Ogilvy grunted and grinned at De Souches with his head turned sideways. “You were always more suited to that courtly nonsense. It suits you and your floppy French hair.”
De Souches gave him a playful kick. “And you are more suited to being a grumpy castle guard.”
“Listen, Torstensson is coming,” Ogilvy said, getting down to business. “He made a mess of Jihlava—knocked a hole in the castle wall the size of a church inside two days. He’s gonna make short work of us here. Brno isn’t built for siege.”
“I know, we’re almost certainly doomed. I suggest we try to hold out for a few weeks at least. He won’t be able to put his siege engines to the South, so at least we know where he’ll attack from. If we can hold out a few weeks, then we can always surrender without too much embarrassment. It’s Torstensson, after all—no one beats him.”
They grinned mirthlessly and drank.
Brno, May 1645
The most obvious approach to Brno brought Torstensson round from the Southwest. Once his armies were out of the hills to the West and on the plains, they were an imposing sight. The men settled in a large encampment deliberately visible from the castle. They set up camp with ease and comfort. The warm weather had made the area around the rivers very pleasant, even for an army of 28,000. There was no need for an advanced scouting party, no need to prepare the ground—it was 28,000 men with outstanding siege equipment and one of the greatest military tacticians of the Thirty Years’ War against a provincial castle and city with—maybe—1,000 people inside.
Inside the city walls, the inhabitants, a mixture of German- and Czech-speaking shopkeepers and artisans, crowded around the Church of St. Thomas, where the priest, Father Martin Středa, came out to talk to them. He held his hands up for calm.
A woman wailed, another sobbed. Gruff male voices swallowed back tears. They’d seen the soldiers to the South.
Brno, February 2017
“Wait, stop!” blasted the editor, Holsteinová, a severe, bespectacled woman with grey hair pulled back tightly on her head. “It’s rushed. The tone is messy. Muddled, even. There’s no description. It’s not supposed to be genre fiction.”
“You asked for it to be in an approachable style,” said Anna Kovářová, the young historian, with a submissive, apologetic shrug.
“OK, well, get to the point—what have you discovered that’s new? Up ‘til now, that’s all in standard history books. Well, apart from the fact that the three men knew each other, perhaps.”

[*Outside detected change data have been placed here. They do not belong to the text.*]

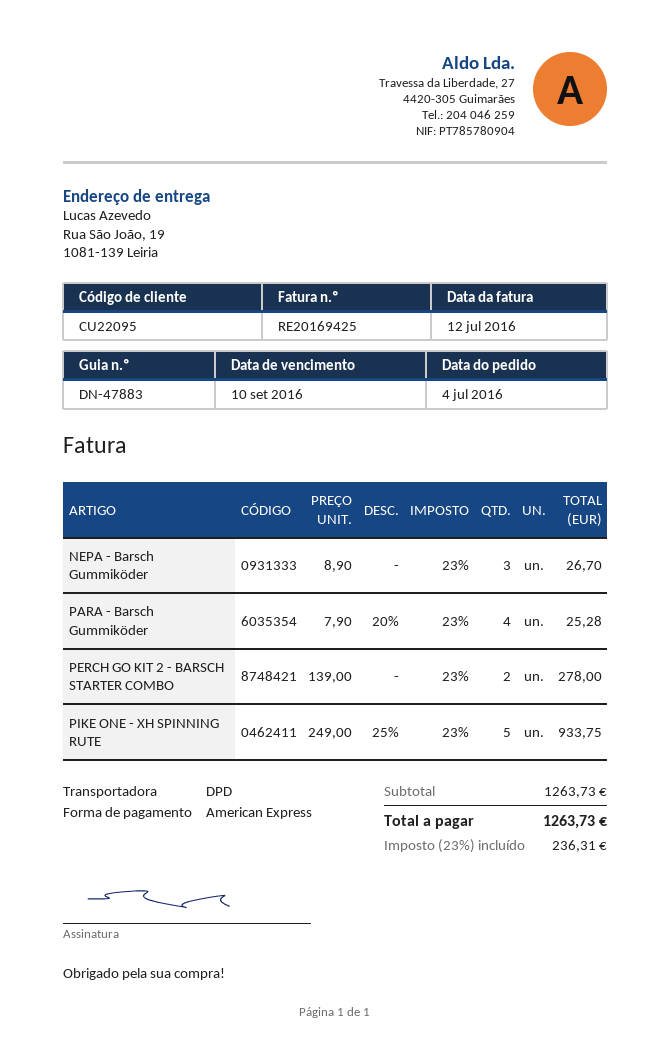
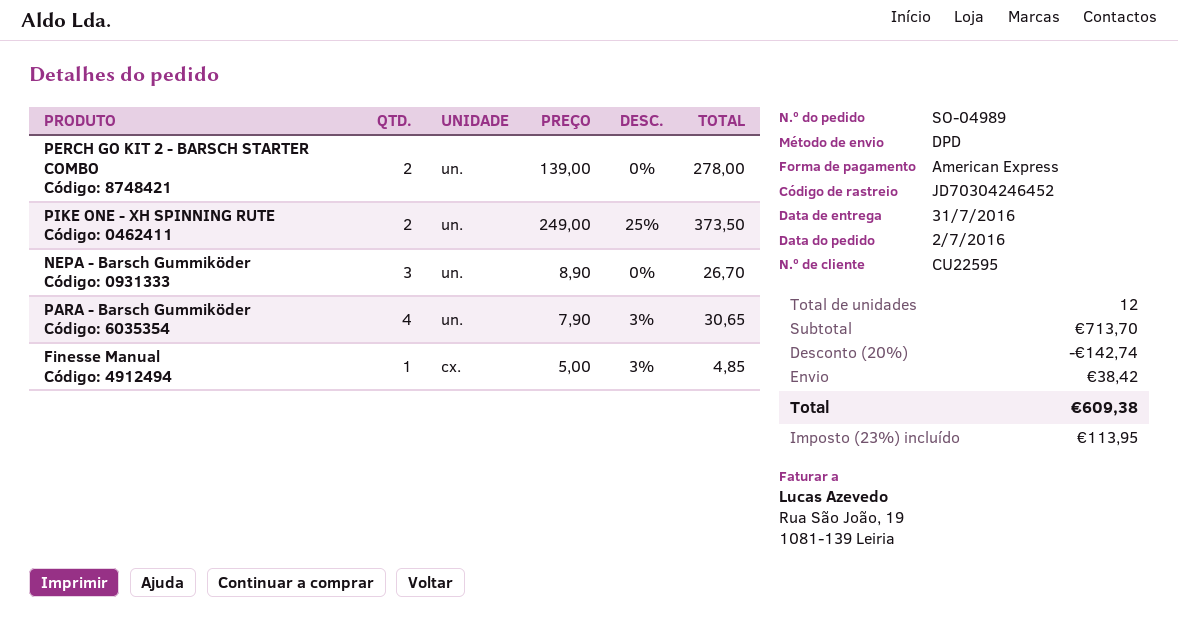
order date: 2016-07-04 -> 2016-07-02
customer number: CU22095 -> CU22595
PARA - Barsch Gummiköder: 4 x 7.90 - 20% = 25.28 -> 4 x 7.90 - 3% = 30.65
PIKE ONE - XH SPINNING RUTE: 5 x 249.00 - 25% = 933.75 -> 2 x 249.00 - 25% = 373.50
Finesse Manual: none -> 1 x 5.00 - 3% = 4.85
subtotal: 1263.73 -> 713.70
discount: none -> 20% = 142.74
shipping: none -> 38.42
tax: 23% = 236.31 -> 23% = 113.95
total: 1263.73 -> 609.38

“Well, here’s the thing.” Anna straightened herself in her seat, pulling down the hem of her serious grey skirt. “Torstensson and his men camped to the South, naturally enough, but there was plenty of room to the East to skirt the city and attack from the North. But he didn’t—he attacked up the hill from the South, where the train station is today. Torstensson was a master gunner, he was used to lining up his heavy artillery and blasting apart castle walls, yet here he doesn’t use them.”
“In fact, there are only two days of fighting in a siege lasting more than three months. And no real casualties on either side.”
“Let me go back to the narration—I’ll pick it up from the first parley.”
Brno, May 1645
De Souches sent out two men under a white flag. They approached Torstensson’s entourage slowly and nervously and were shown into a field tent. The pennants and tent flaps shrugged lazily around in a silky spring breeze.
Brno, February 2017
“OK, now you’re overdoing it—ha!” The older woman sneered.
“OK, look. Simply put, the general arranges a secret meeting with the two men later that night. They are nervous but trust him to a certain extent. They meet him in his private quarters late at night. Torstensson is lying in bed, wincing. You see, he’s got gout—it’s well-documented. He’s also been on the road on one campaign or another for twenty years or more. He’s done in. And if he defeats and conquers Brno, it’s a straight run down to Vienna, and he’s not going to get within 60 miles of Vienna before they throw the full might of the Imperial Habsburg army at him. He’s done for.”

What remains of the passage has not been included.